= Difference listings =
▼

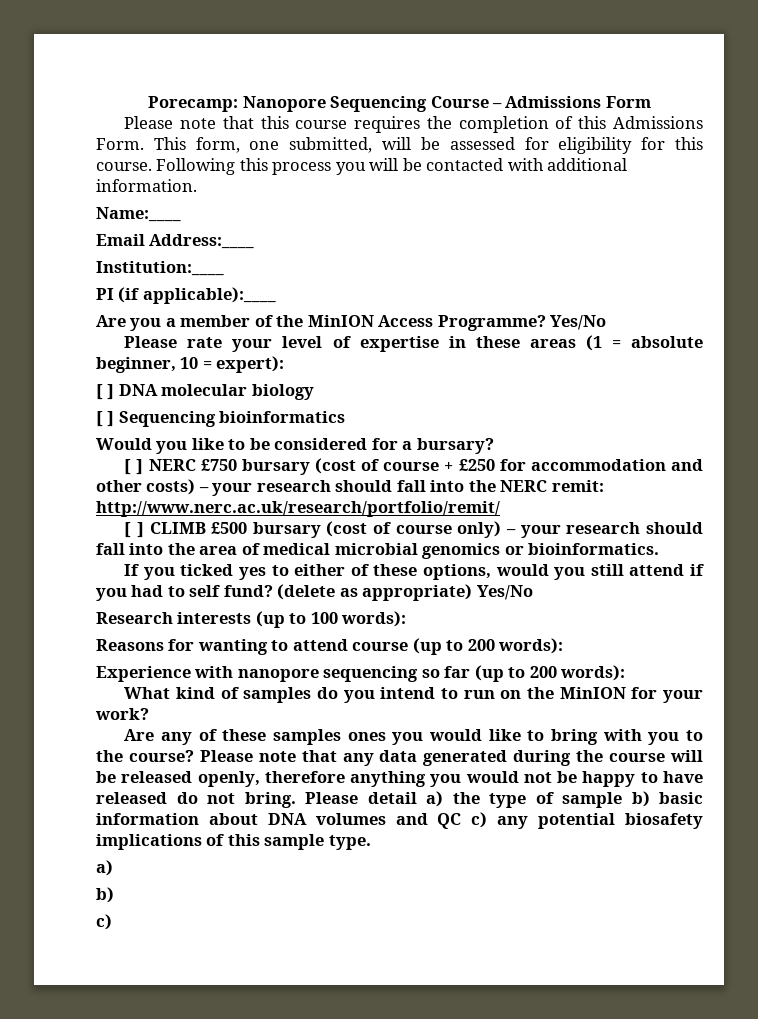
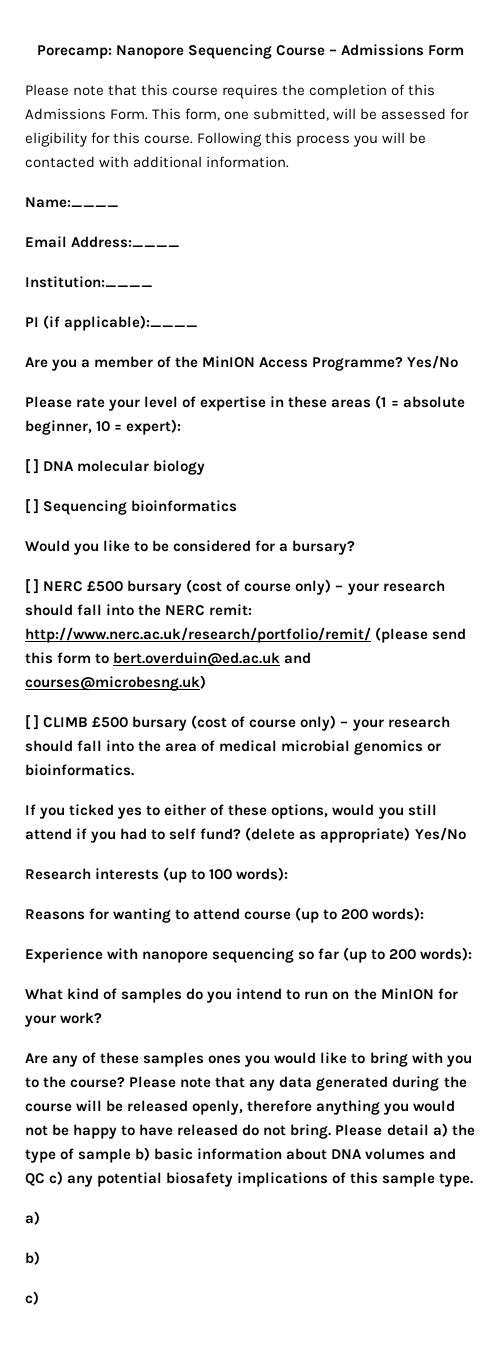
- [ ] NERC £750 bursary (cost of course + £250 for accommodation and other costs) – your research should fall into the NERC remit: http://www.nerc.ac.uk/research/portfolio/remit/
+ [ ] NERC £500 bursary (cost of course only) – your research should fall into the NERC remit: http://www.nerc.ac.uk/research/portfolio/remit/ (please send this form to bert.overduin@ed.ac.uk and courses@microbesng.uk)

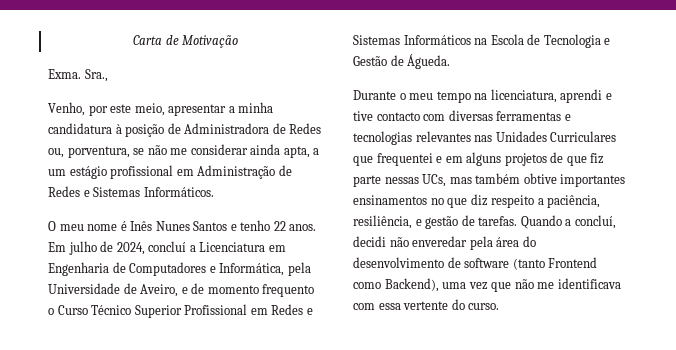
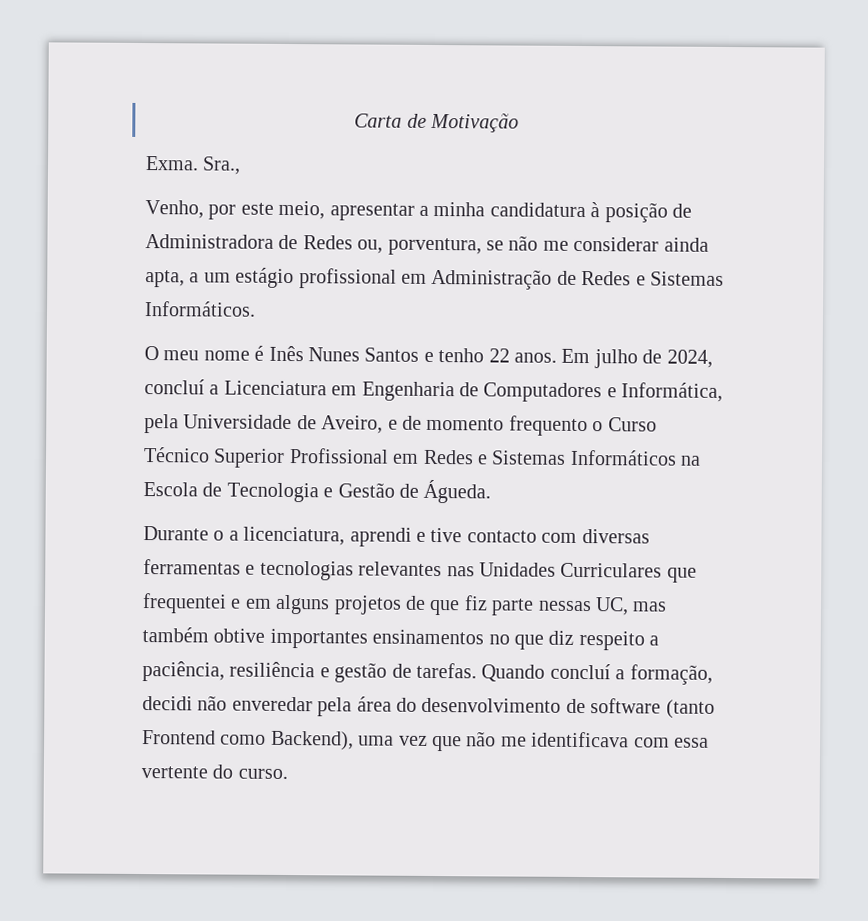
- Durante o meu tempo na licenciatura, aprendi e tive contacto com diversas ferramentas e tecnologias relevantes nas Unidades Curriculares que frequentei e em alguns projetos de que fiz parte nessas UCs, mas também obtive importantes ensinamentos no que diz respeito a paciência, resiliência, e gestão de tarefas.
+ Durante o a licenciatura, aprendi e tive contacto com diversas ferramentas e tecnologias relevantes nas Unidades Curriculares que frequentei e em alguns projetos de que fiz parte nessas UC, mas também obtive importantes ensinamentos no que diz respeito a paciência, resiliência e gestão de tarefas.
- Quando a concluí, decidi não enveredar pela área do desenvolvimento de software (tanto Frontend como Backend), uma vez que não me identificava com essa vertente do curso.
+ Quando concluí a formação, decidi não enveredar pela área do desenvolvimento de software (tanto Frontend como Backend), uma vez que não me identificava com essa vertente do curso.

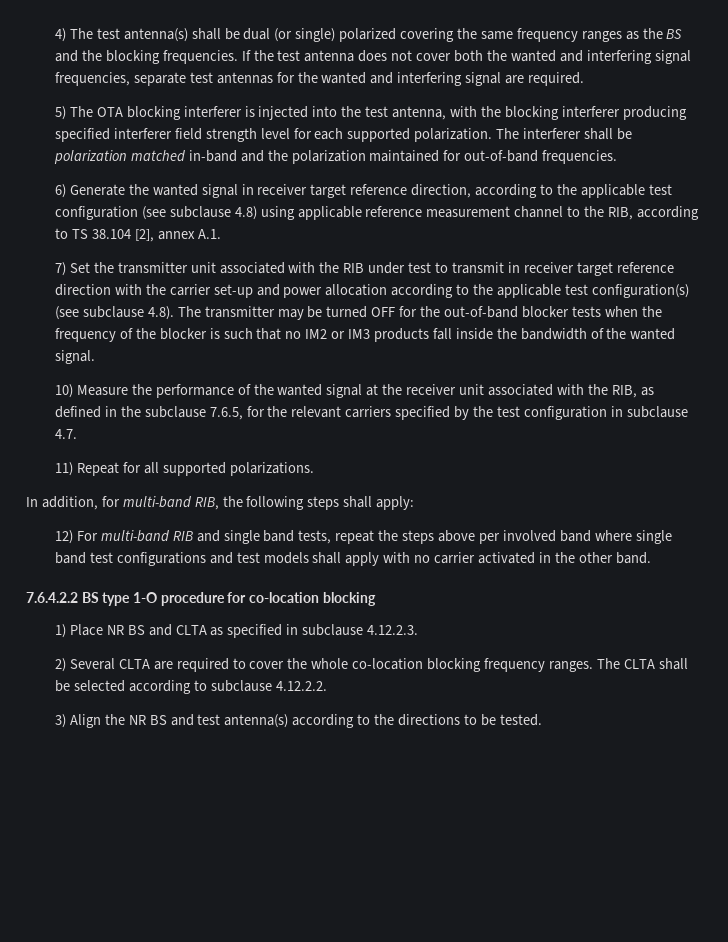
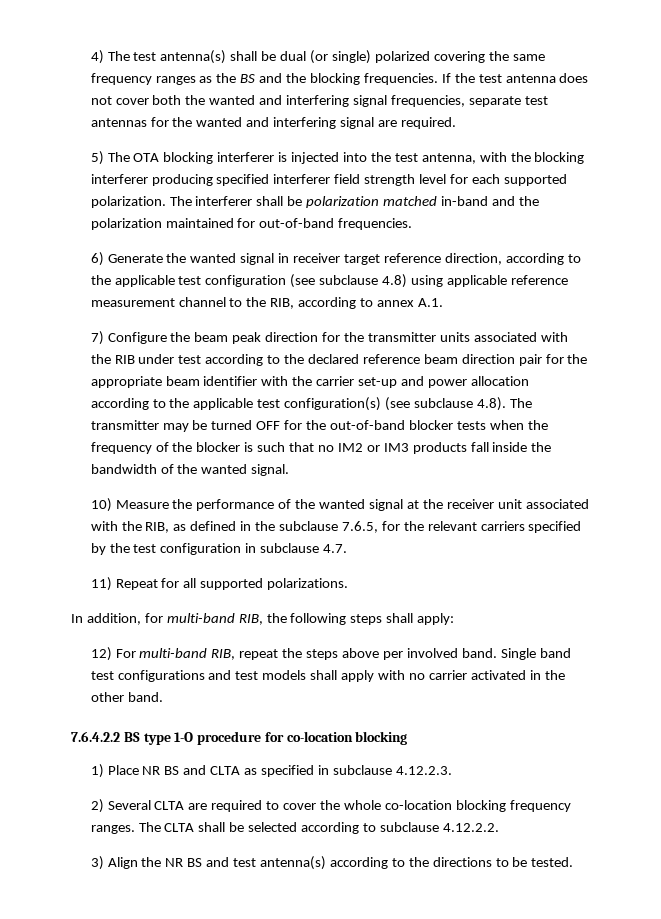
- 6) Generate the wanted signal in receiver target reference direction, according to the applicable test configuration (see subclause 4.8) using applicable reference measurement channel to the RIB, according to TS 38.104 [2], annex A.1.
+ 6) Generate the wanted signal in receiver target reference direction, according to the applicable test configuration (see subclause 4.8) using applicable reference measurement channel to the RIB, according to annex A.1.
- 7) Set the transmitter unit associated with the RIB under test to transmit in receiver target reference direction with the carrier set-up and power allocation according to the applicable test configuration(s) (see subclause 4.8). The transmitter may be turned OFF for the out-of-band blocker tests when the frequency of the blocker is such that no IM2 or IM3 products fall inside the bandwidth of the wanted signal.
+ 7) Configure the beam peak direction for the transmitter units associated with the RIB under test according to the declared reference beam direction pair for the appropriate beam identifier with the carrier set-up and power allocation according to the applicable test configuration(s) (see subclause 4.8). The transmitter may be turned OFF for the out-of-band blocker tests when the frequency of the blocker is such that no IM2 or IM3 products fall inside the bandwidth of the wanted signal.
- 12) For multi-band RIB and single band tests, repeat the steps above per involved band where single band test configurations and test models shall apply with no carrier activated in the other band.
+ 12) For multi-band RIB, repeat the steps above per involved band. Single band test configurations and test models shall apply with no carrier activated in the other band.

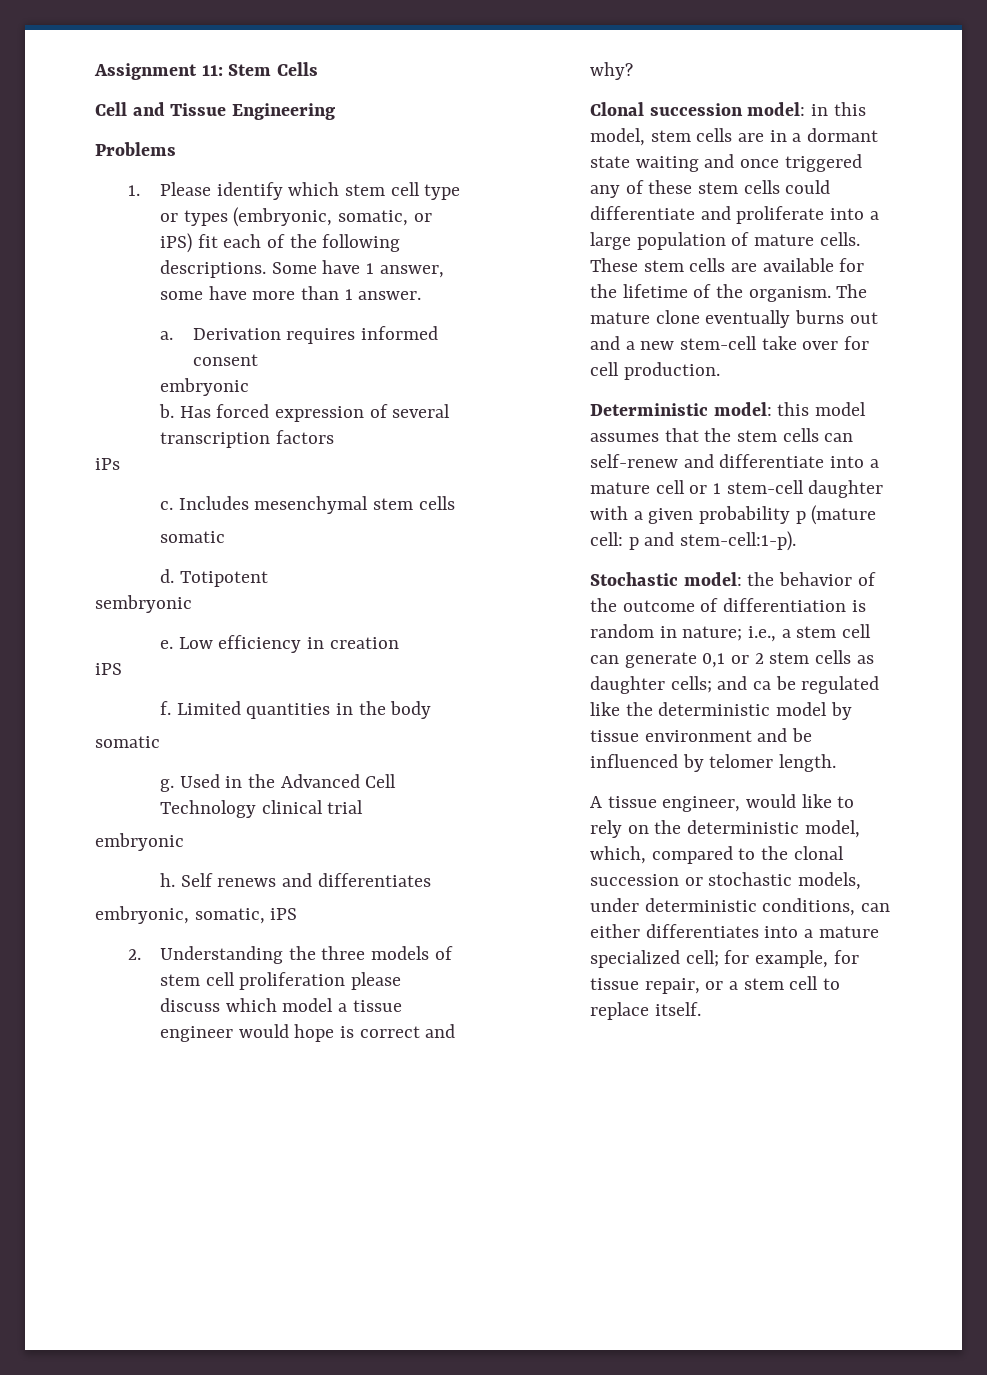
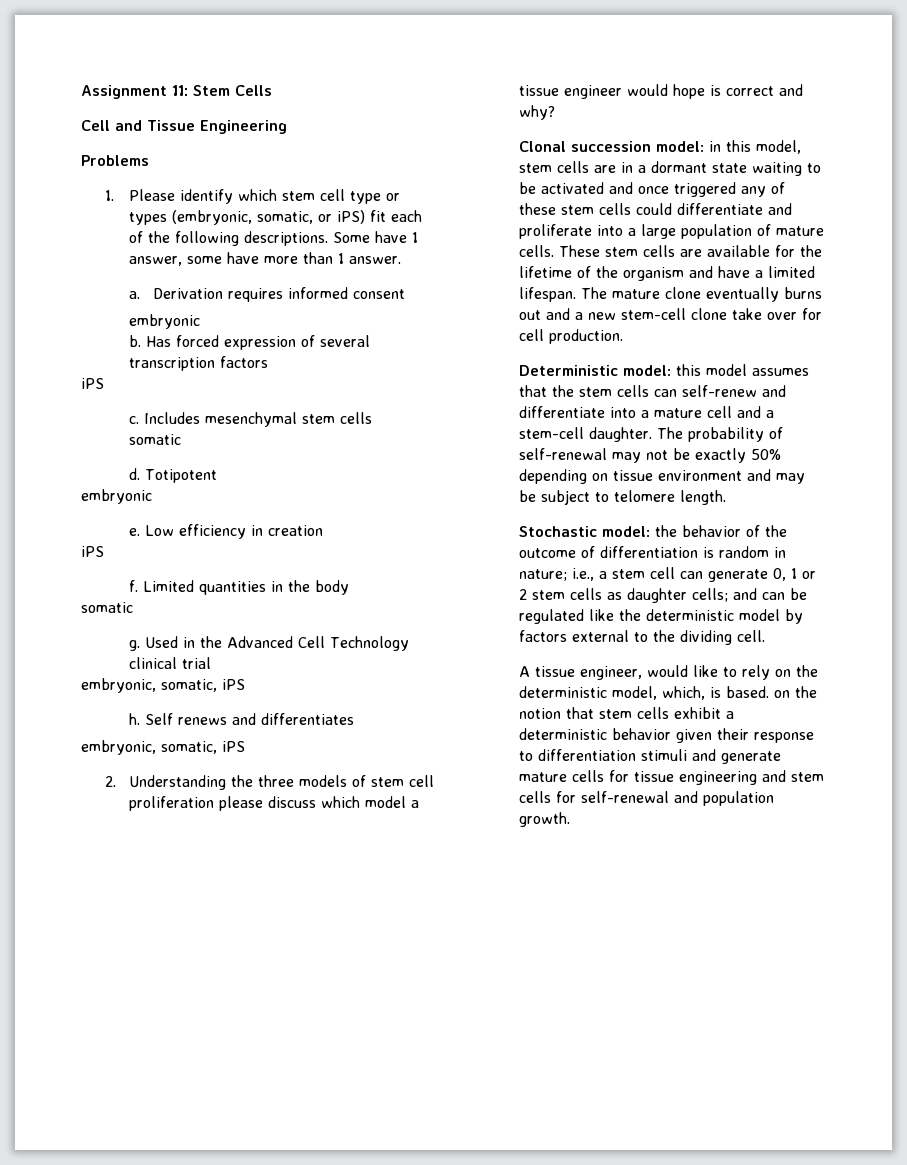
  Has forced expression of several transcription factors
- iPs
+ iPS
  Totipotent
- sembryonic
+ embryonic
  Used in the Advanced Cell Technology clinical trial
- embryonic
+ embryonic, somatic, iPS
- Clonal succession model: in this model, stem cells are in a dormant state waiting and once triggered any of these stem cells could differentiate and proliferate into a large population of mature cells.
+ Clonal succession model: in this model, stem cells are in a dormant state waiting to be activated and once triggered any of these stem cells could differentiate and proliferate into a large population of mature cells.
- These stem cells are available for the lifetime of the organism.
+ These stem cells are available for the lifetime of the organism and have a limited lifespan.
- The mature clone eventually burns out and a new stem-cell take over for cell production.
+ The mature clone eventually burns out and a new stem-cell clone take over for cell production.
- Deterministic model: this model assumes that the stem cells can self-renew and differentiate into a mature cell or 1 stem-cell daughter with a given probability p (mature cell: p and stem-cell:1-p).
+ Deterministic model: this model assumes that the stem cells can self-renew and differentiate into a mature cell and a stem-cell daughter. The probability of self-renewal may not be exactly 50% depending on tissue environment and may be subject to telomere length.
- Stochastic model: the behavior of the outcome of differentiation is random in nature; i.e., a stem cell can generate 0,1 or 2 stem cells as daughter cells; and ca be regulated like the deterministic model by tissue environment and be influenced by telomer length.
+ Stochastic model: the behavior of the outcome of differentiation is random in nature; i.e., a stem cell can generate 0, 1 or 2 stem cells as daughter cells; and can be regulated like the deterministic model by factors external to the dividing cell.
- A tissue engineer, would like to rely on the deterministic model, which, compared to the clonal succession or stochastic models, under deterministic conditions, can either differentiates into a mature specialized cell; for example, for tissue repair, or a stem cell to replace itself.
+ A tissue engineer, would like to rely on the deterministic model, which, is based. on the notion that stem cells exhibit a deterministic behavior given their response to differentiation stimuli and generate mature cells for tissue engineering and stem cells for self-renewal and population growth.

▲

= WHAT IS REQUIRED =
Show all lines in the entries above where the word "production" appears.

= REPLY =
- The mature clone eventually burns out and a new stem-cell take over for cell production.
+ The mature clone eventually burns out and a new stem-cell clone take over for cell production.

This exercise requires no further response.